O primeiro plano já exibe Marion (Laurie MetCalf) e Lady Bird frente a frente, dormindo de forma serena. No plano seguinte, já começam uma discussão e um conflito que se perdura ao longo do filme. Esse convívio fundado no conflito e no entendimento define, em apenas um diálogo, a personalidade das personagens. Personalidades estas que se mantém e atenuam no longa. A figura da mulher madura e da mulher em amadurecimento são colocadas em posições agradáveis e humoradas. Por exemplo, a cena em que as duas estão escolhendo roupas enquanto discutem, mas a mãe conhece o gosto da filha e, naquele momento, as duas se entendem como ninguém. 

O relacionamento de mãe e filha por si só garante uma conexão entre as personagens. Mas a forma que Greta construiu narrativamente ressalta isso não somente pelo roteiro, mas por sua condução de câmera, com closes nos rostos das atrizes. E mesmo com essa profundidade na relação das personagens, Lady Bird aborda o fim da adolescência, bem como as descobertas e decepções trazidas com a mesma. Primeira desilusão amorosa, a preocupação com o vestibular, primeiro sexo e pequenos momentos como estes engradecem o filme. 

O uso de símbolos para enfatizar são certeiros e desenvolvem seus personagens. Lady Bird com seu braço quebrado (ou poderíamos referir como asa?) durante quase todo o filme revela como a protagonista está, literalmente, impedida de “voar” e presa à sua realidade. Até o fato de ela não conseguir tirar sua carteira de motorista é uma forma de denotar sua dependência em permanecer em Sacramento. Os momentos de rebeldia de Lady Bird também fortalecem a imagem da adolescente que quer chamar atenção. A própria recusa do nome e a mudança para Lady Bird é um caso. Mas que graça tem a adolescência se não tiver rebeldia? Aliás, poderia um existir sem o outro?

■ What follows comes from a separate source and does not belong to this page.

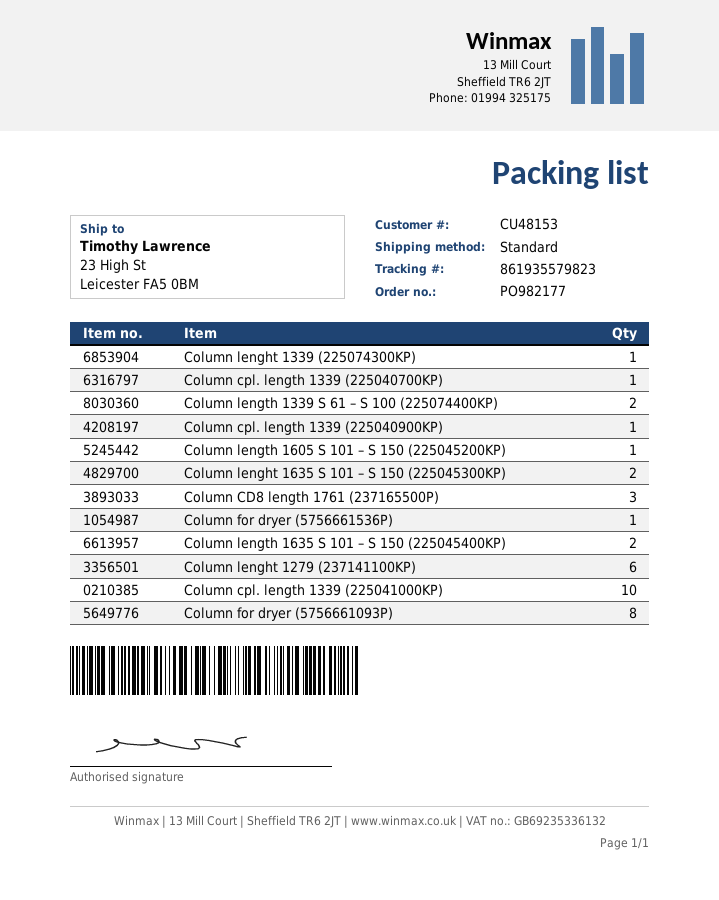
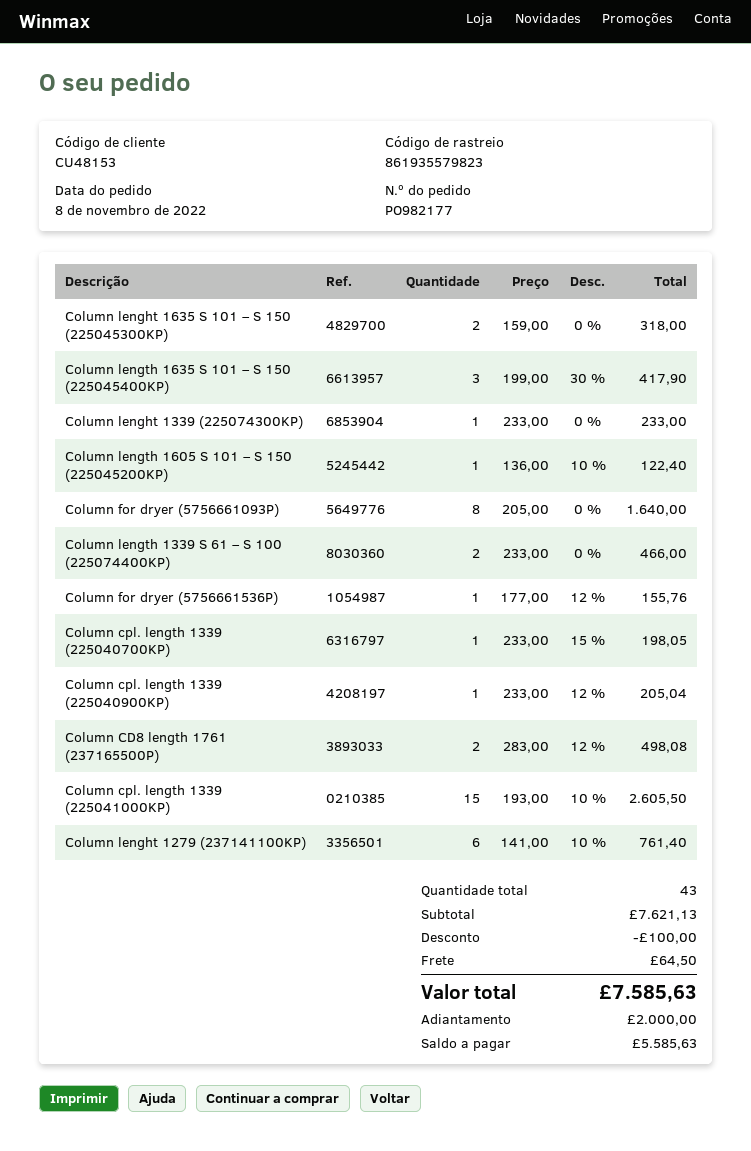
Column CD8 length 1761 (237165500P): 3 -> 2
Column length 1635 S 101 – S 150 (225045400KP): 2 -> 3
Column cpl. length 1339 (225041000KP): 10 -> 15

E para transmitir toda profundidade da história de Gerwig, Saoirse realiza uma excelente performance, ainda que sem muitos desafios, configurando uma Lady Bird ingênua, mas também esperta e atrevida, sendo muito fácil de se identificar. E sua principal parceira de tela, Metcalf, que traz todo estresse e dificuldade em ser mãe de uma adolescente. Duas figuras que se repetem com frequência nas famílias. 

Lady Bird: A Hora de Voar é um filme que traz na simplicidade e na verossimilhança uma das maiores virtudes do cinema: identificação. É um privilégio para a obra e para o público se verem retratados de forma tão sensível e real em uma indústria cada vez mais fantasiosa. Greta percebeu isso e mostra que ela, assim como todas as mulheres, precisam ser Ladies Bird, alcançar o seu voo e conquistar o mundo.